Take, for instance, Wal-Mart Stores’ revamped Great Value line. In preparation for the 16-year-old line’s relaunch, Wal-Mart tested more than 5,250 products against leading national brands to ensure equal or better quality. It also conducted more than 2,700 consumer tests of flavor, aroma, texture, color and appearance before deciding to reformulate more than 700 items. In addition, 80 new items like Great Value thin-crust pizza, fat-free caramel swirl ice cream and organic cage-free eggs, began hitting shelves this spring.

Enhancing the quality of these items was a must since Wal-Mart will look to its store brands when rationalizing SKUs as part of its new Project Impact, noted Jim Hertel, managing director of Willard Bishop, Barrington, Ill. Under the plan, Wal-Mart has grouped categories into Win, Play and Show designations.

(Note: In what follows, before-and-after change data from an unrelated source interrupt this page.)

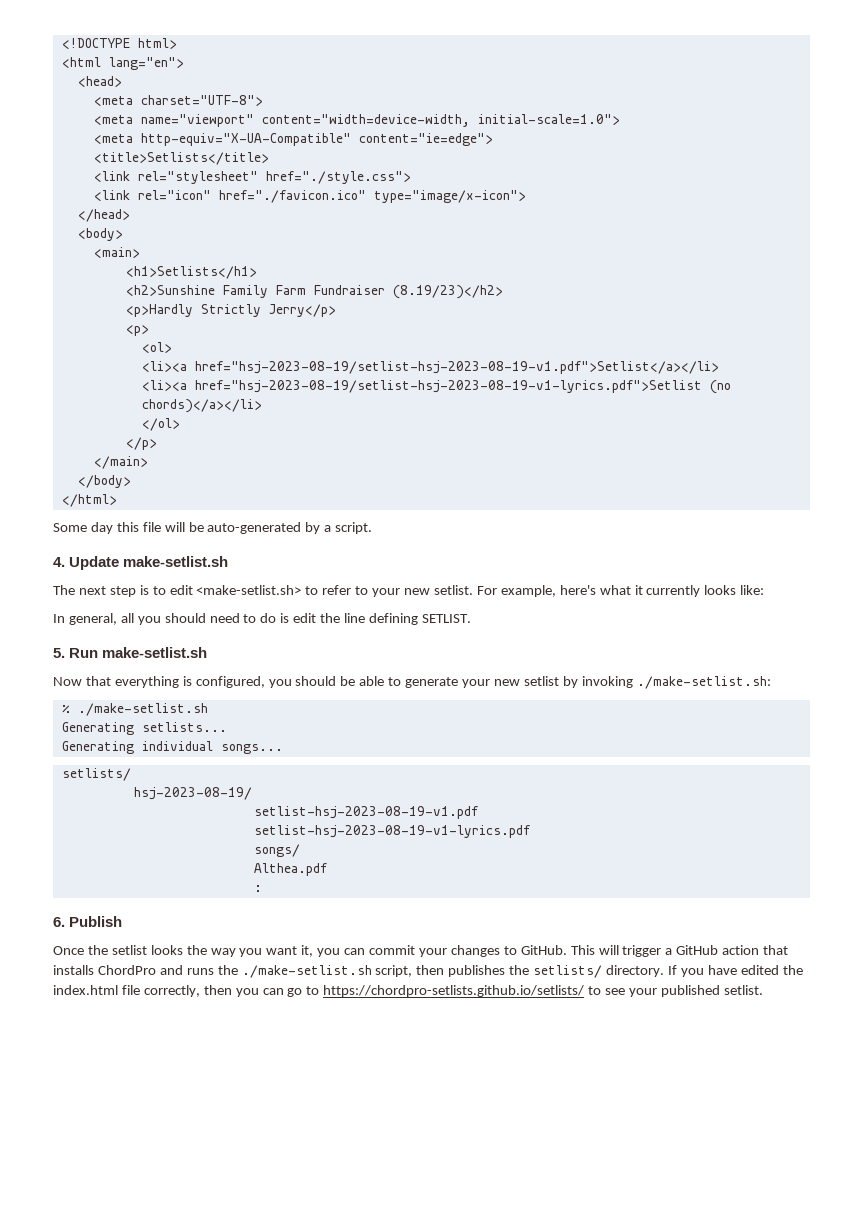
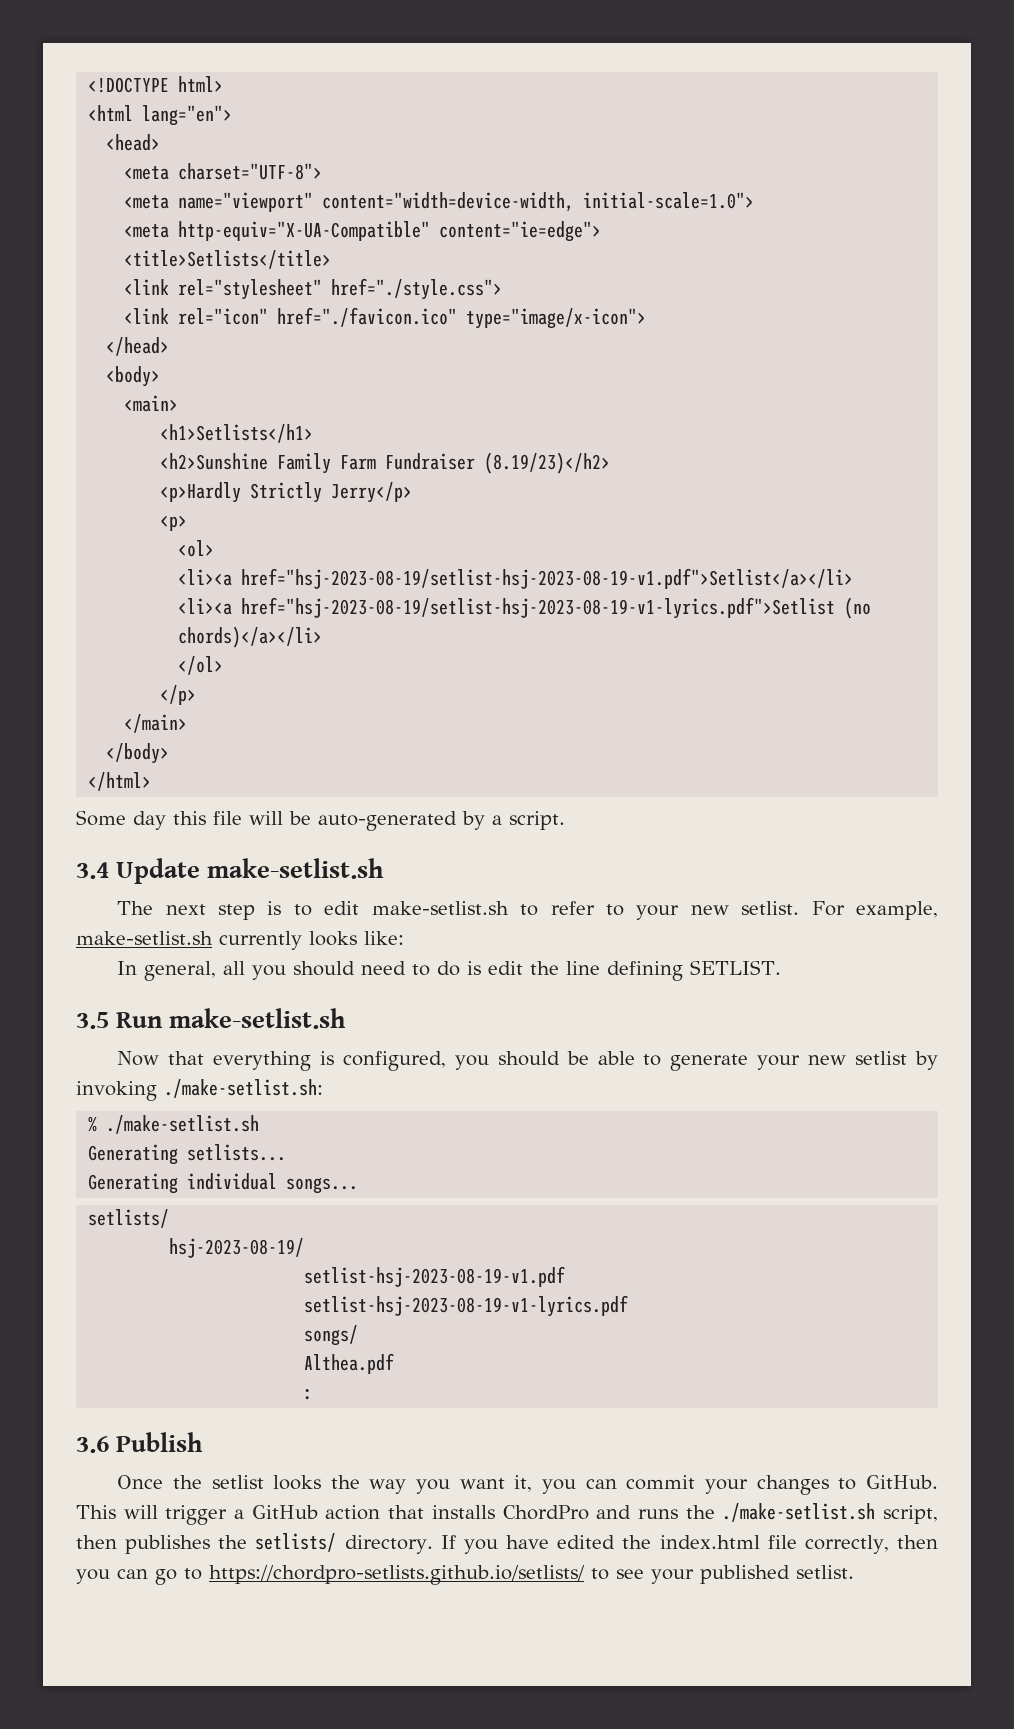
- 4. Update make-setlist.sh
+ 3.4 Update make-setlist.sh
- The next step is to edit <make-setlist.sh> to refer to your new setlist.
+ The next step is to edit make-setlist.sh to refer to your new setlist.
- For example, here's what it currently looks like:
+ For example, make-setlist.sh currently looks like:
- 5. Run make-setlist.sh
+ 3.5 Run make-setlist.sh
- 6. Publish
+ 3.6 Publish

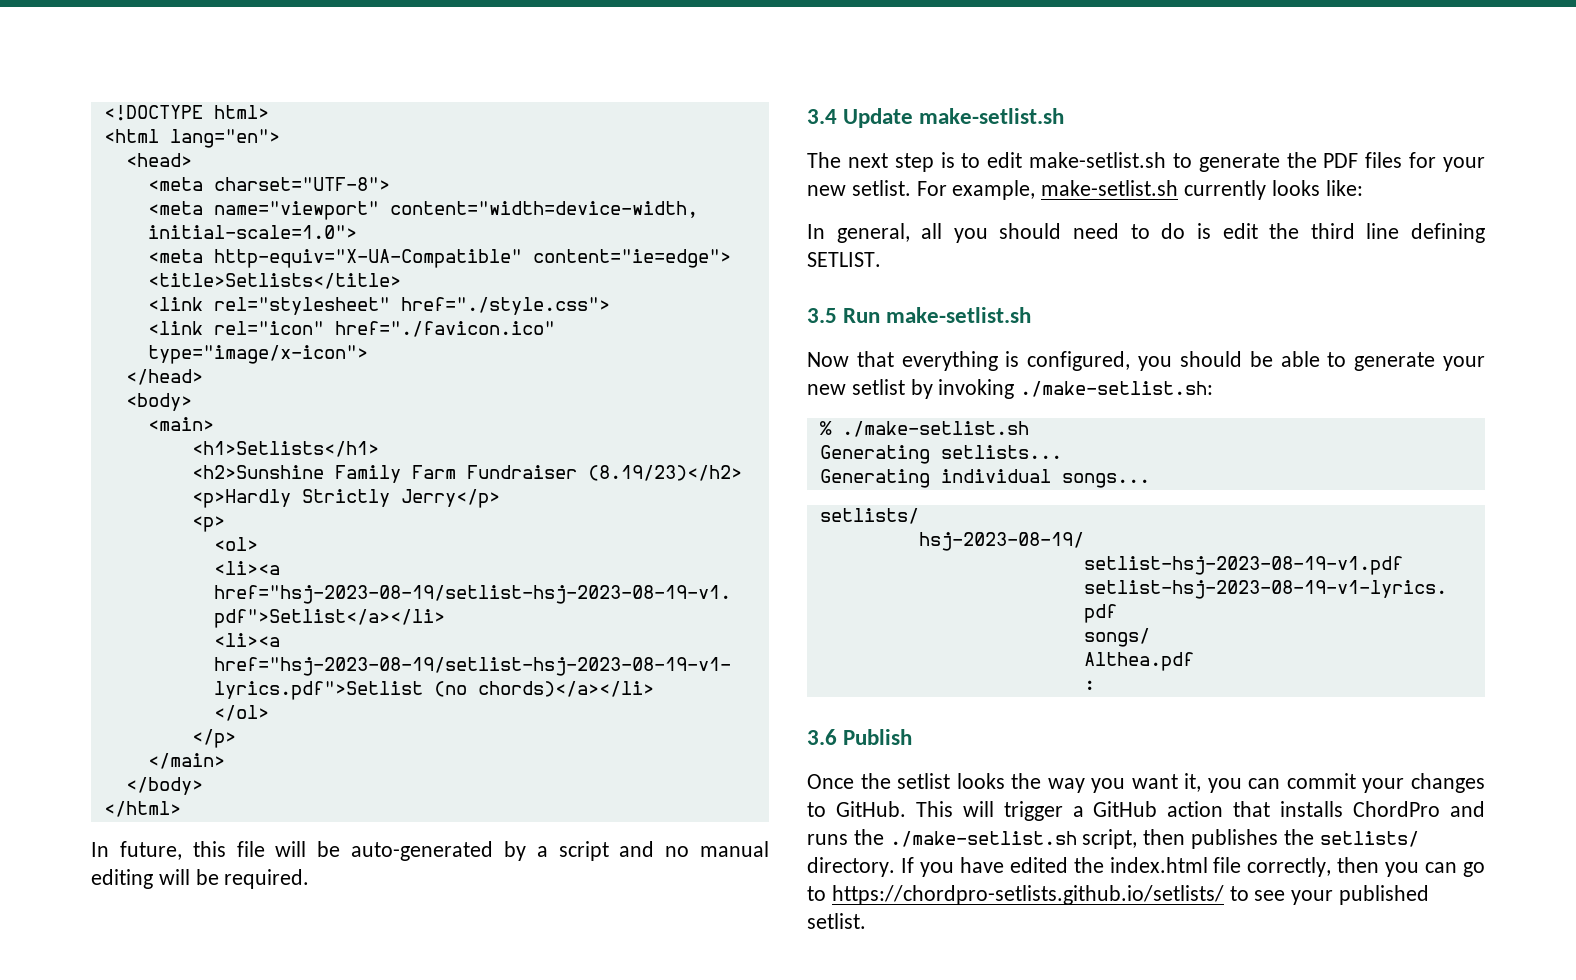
- Some day this file will be auto-generated by a script.
+ In future, this file will be auto-generated by a script and no manual editing will be required.
- The next step is to edit make-setlist.sh to refer to your new setlist.
+ The next step is to edit make-setlist.sh to generate the PDF files for your new setlist.
- In general, all you should need to do is edit the line defining SETLIST.
+ In general, all you should need to do is edit the third line defining SETLIST.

In “show” categories, or those that lack growth for Wal-Mart, such as frozen vegetables, Great Value items will move to the fore. “Household name brands will be at risk and the Great Value private brand will shine here,” Hertel said.

Other retailers are adopting similar strategies. More than half (55.3%) of industry members polled in May as part of SN’s sixth annual survey of Center Store performance said that during the past year private labels replaced national brands in at least one of the categories in which they compete.

Strategies like these make sense for retailers, not just because store-brand profit margins are on average 10 percentage points higher than national brands, but also because of their overall contribution to profits. “Back in the day, we thought of store brands as a pure margin play,” said Hertel. “But many create more [overall] profit dollars than national brands do.”